**Your goal**
Where a line of the entries holds the string "Manzo", copy that line.

**Extracted material**
────────

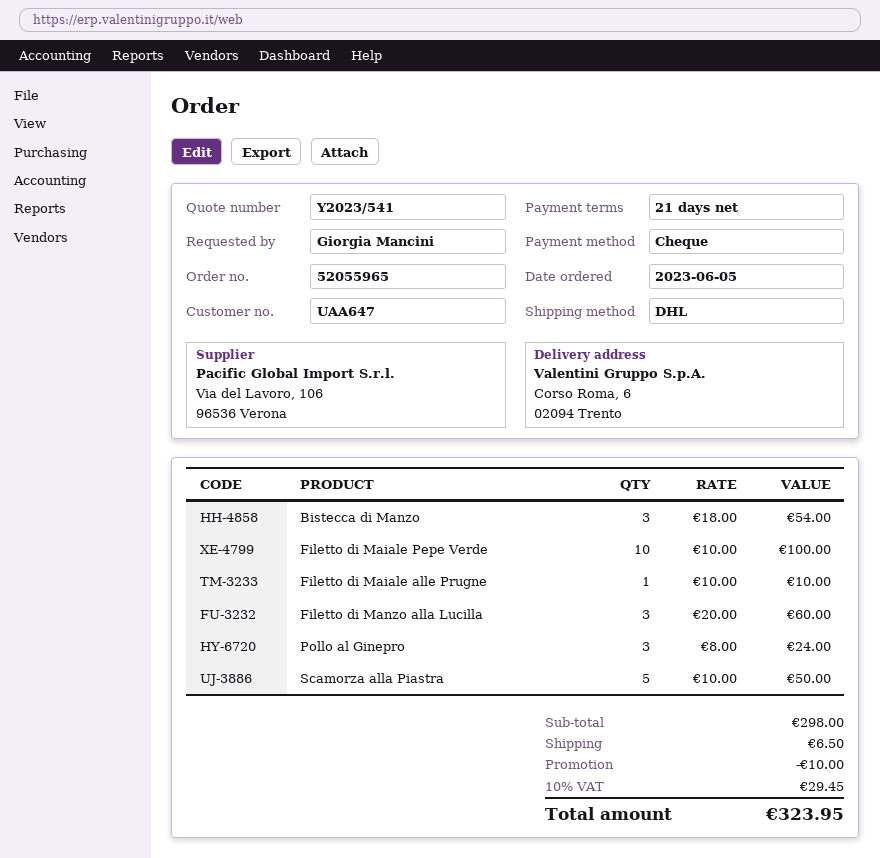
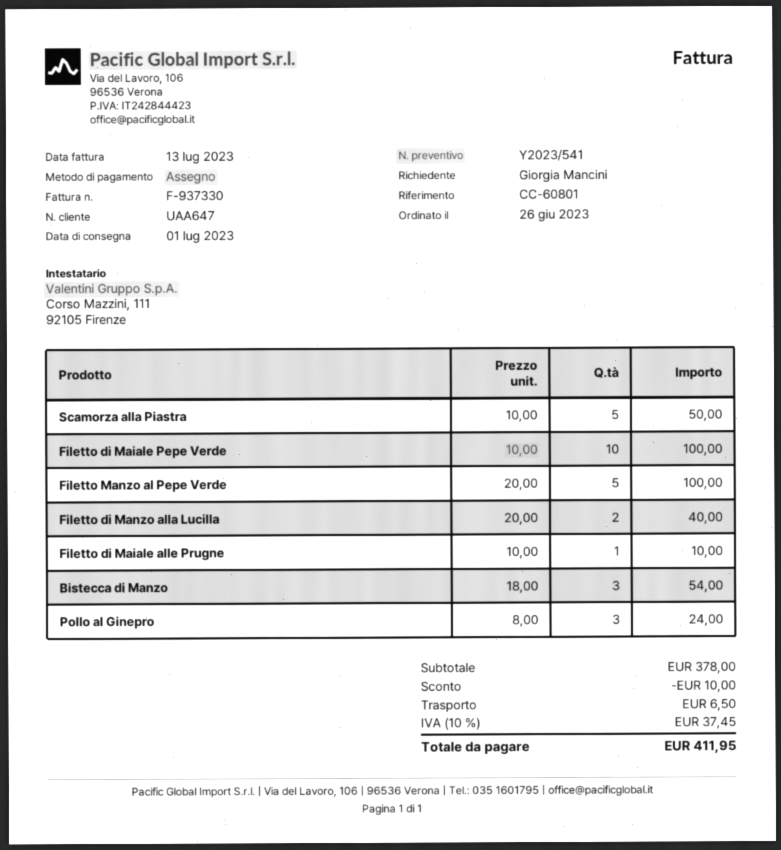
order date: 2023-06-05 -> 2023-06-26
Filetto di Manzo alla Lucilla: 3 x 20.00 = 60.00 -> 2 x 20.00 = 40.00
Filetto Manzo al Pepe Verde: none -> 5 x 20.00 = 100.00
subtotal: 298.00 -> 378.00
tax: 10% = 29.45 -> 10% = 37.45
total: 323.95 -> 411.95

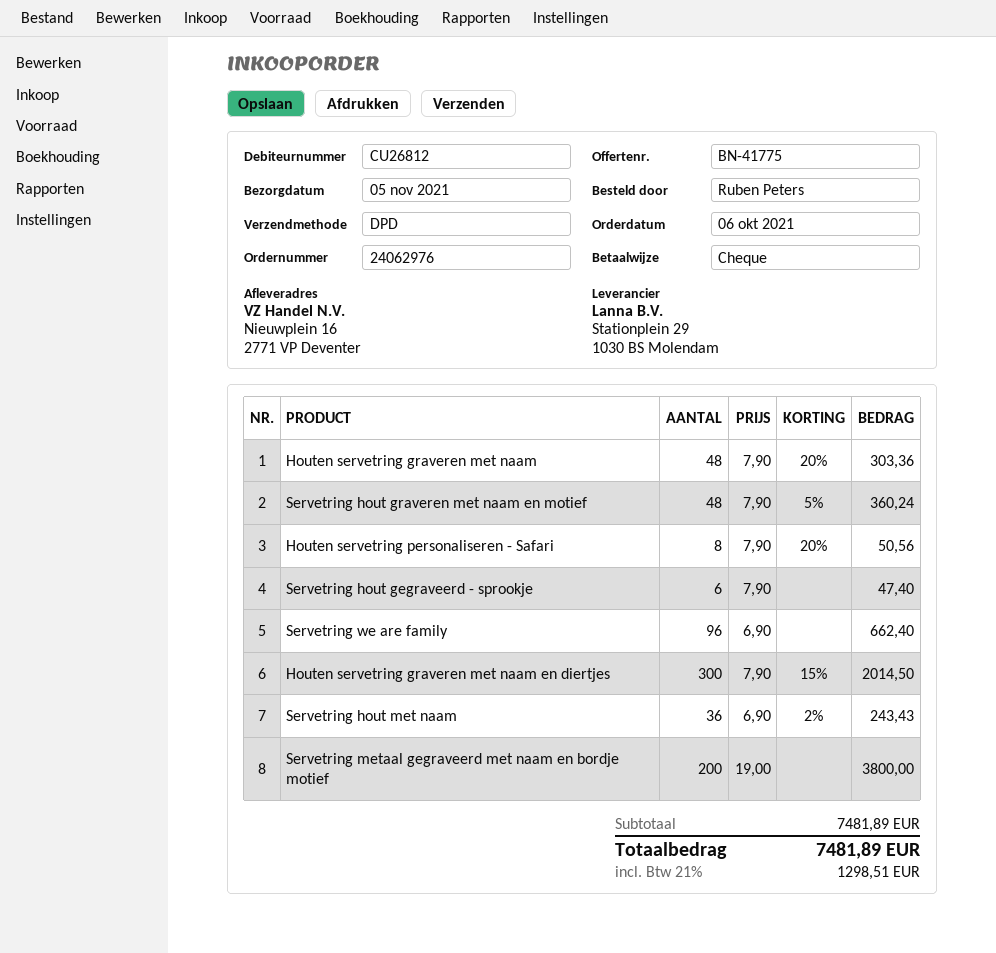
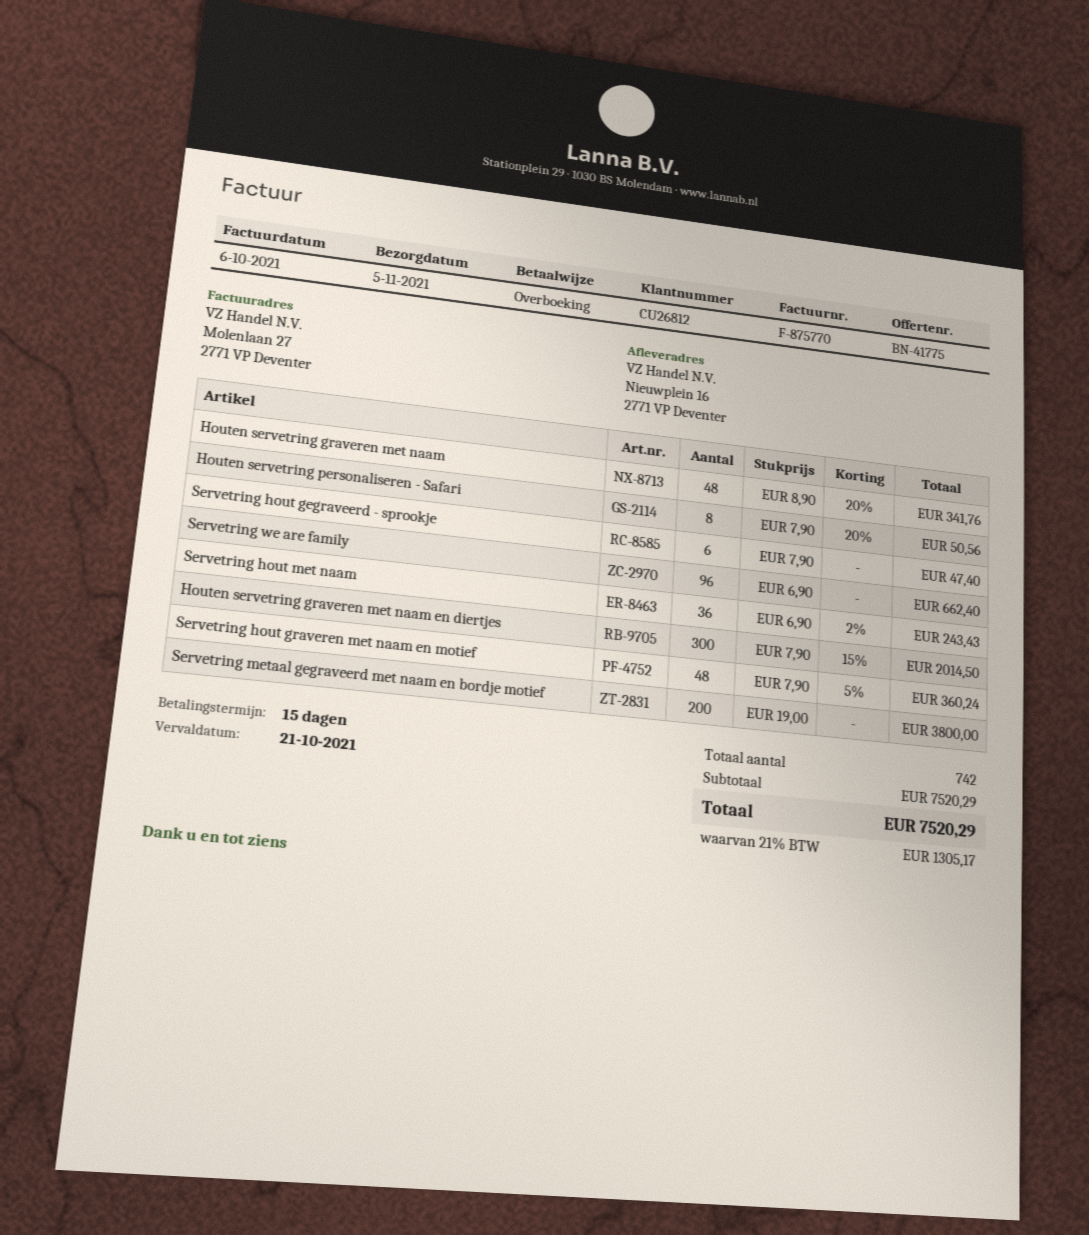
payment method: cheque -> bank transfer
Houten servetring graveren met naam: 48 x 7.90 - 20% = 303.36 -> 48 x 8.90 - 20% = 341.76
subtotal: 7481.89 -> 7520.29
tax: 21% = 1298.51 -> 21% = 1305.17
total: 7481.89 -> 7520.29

────────

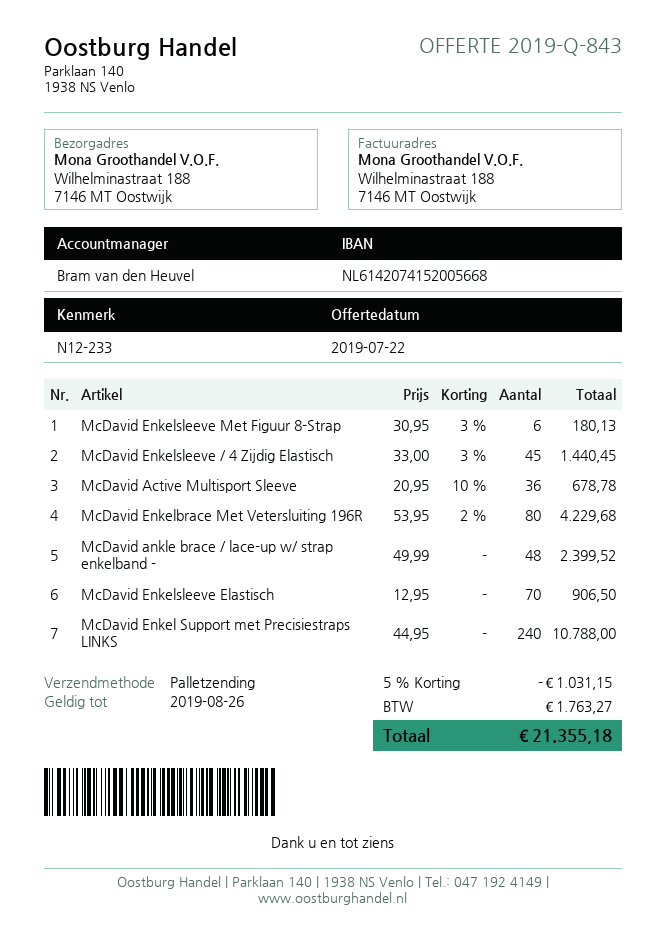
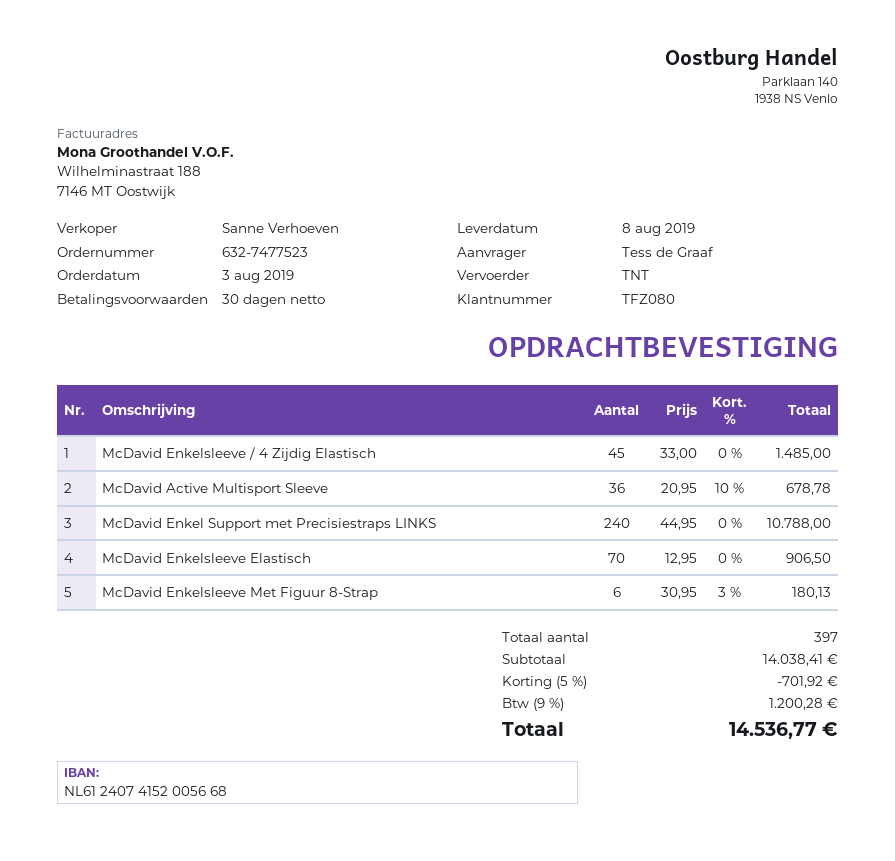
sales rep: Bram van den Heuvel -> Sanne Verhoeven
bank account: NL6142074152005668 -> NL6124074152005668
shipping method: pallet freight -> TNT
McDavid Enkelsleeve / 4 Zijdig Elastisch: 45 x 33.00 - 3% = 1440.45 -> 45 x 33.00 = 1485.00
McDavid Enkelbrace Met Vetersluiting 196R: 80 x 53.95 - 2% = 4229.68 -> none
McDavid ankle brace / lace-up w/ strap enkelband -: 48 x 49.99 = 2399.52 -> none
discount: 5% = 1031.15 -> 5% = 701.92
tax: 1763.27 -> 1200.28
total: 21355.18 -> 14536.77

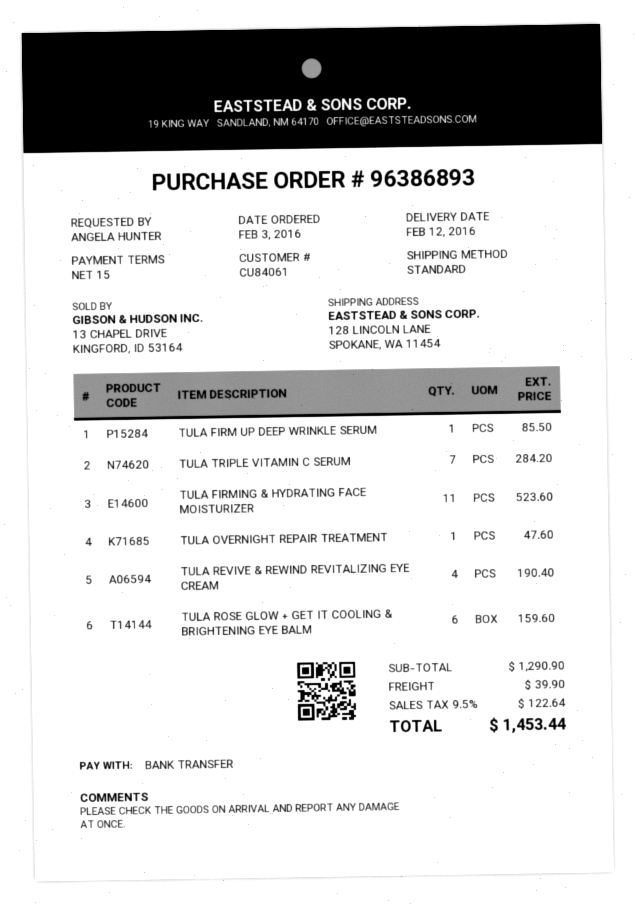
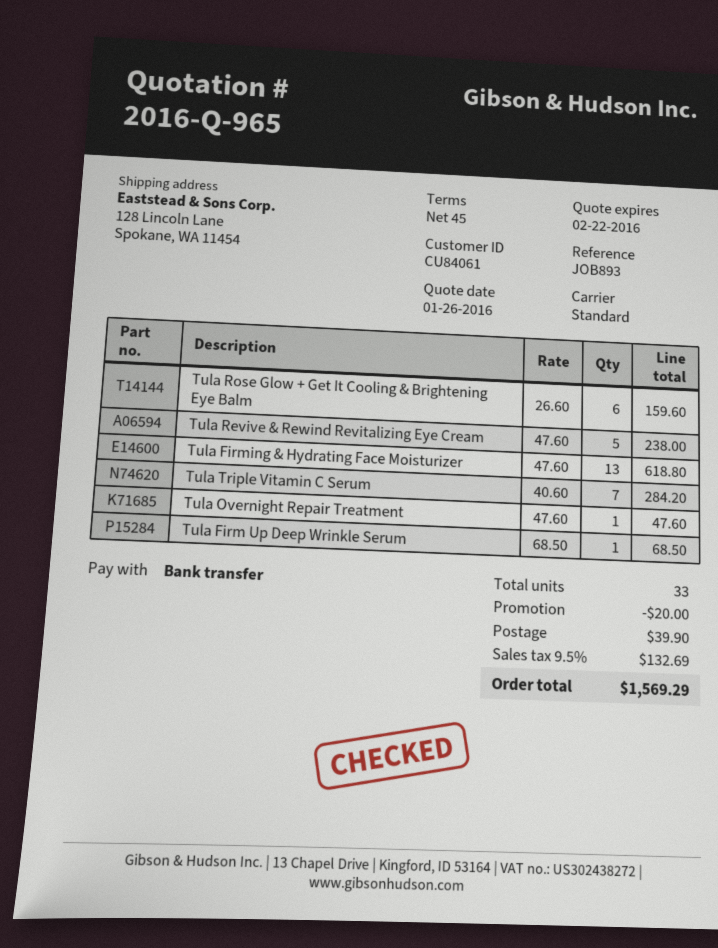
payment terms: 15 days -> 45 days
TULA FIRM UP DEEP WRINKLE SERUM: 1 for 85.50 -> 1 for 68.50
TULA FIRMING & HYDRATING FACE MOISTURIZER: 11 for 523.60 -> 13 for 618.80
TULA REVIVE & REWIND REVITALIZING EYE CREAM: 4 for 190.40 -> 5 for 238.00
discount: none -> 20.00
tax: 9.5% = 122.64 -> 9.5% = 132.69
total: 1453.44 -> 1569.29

────────

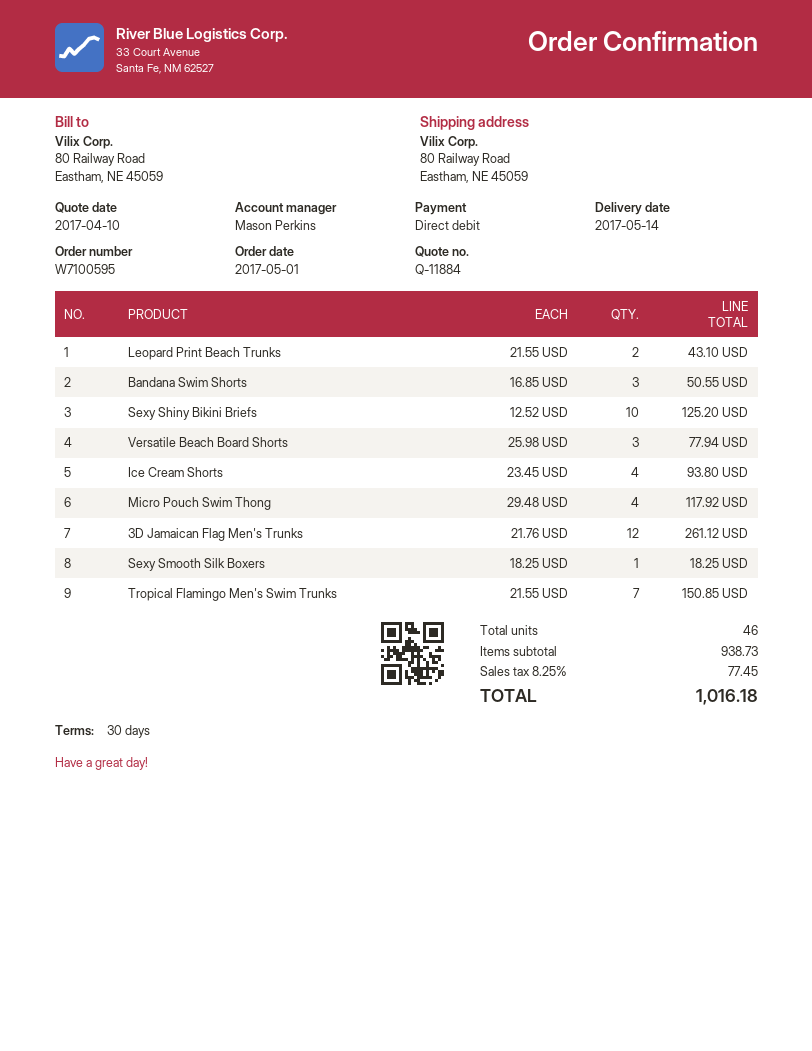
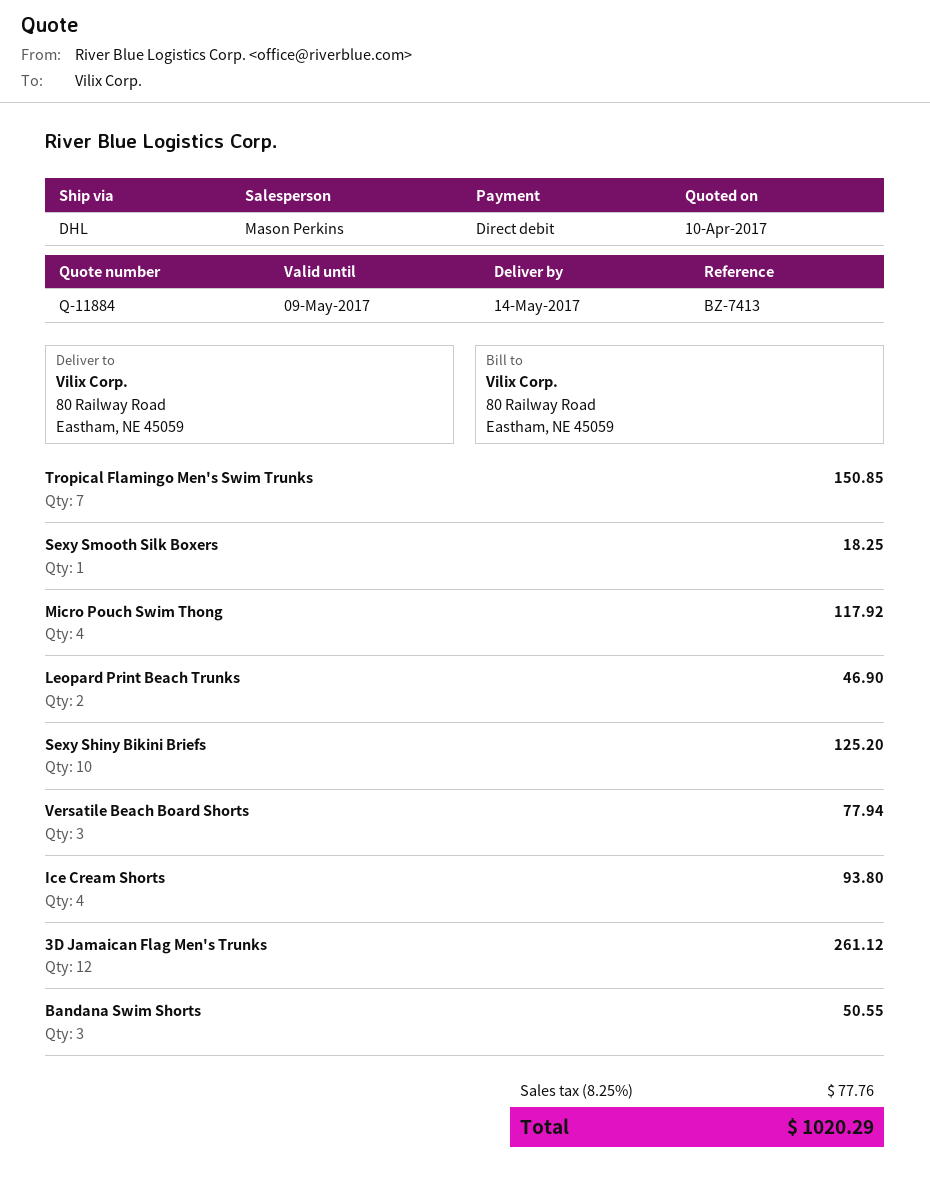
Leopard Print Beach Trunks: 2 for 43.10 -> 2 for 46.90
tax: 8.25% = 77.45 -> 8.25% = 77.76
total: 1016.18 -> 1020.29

────────

**Expected answer**
Filetto di Manzo alla Lucilla: 3 x 20.00 = 60.00 -> 2 x 20.00 = 40.00
Filetto Manzo al Pepe Verde: none -> 5 x 20.00 = 100.00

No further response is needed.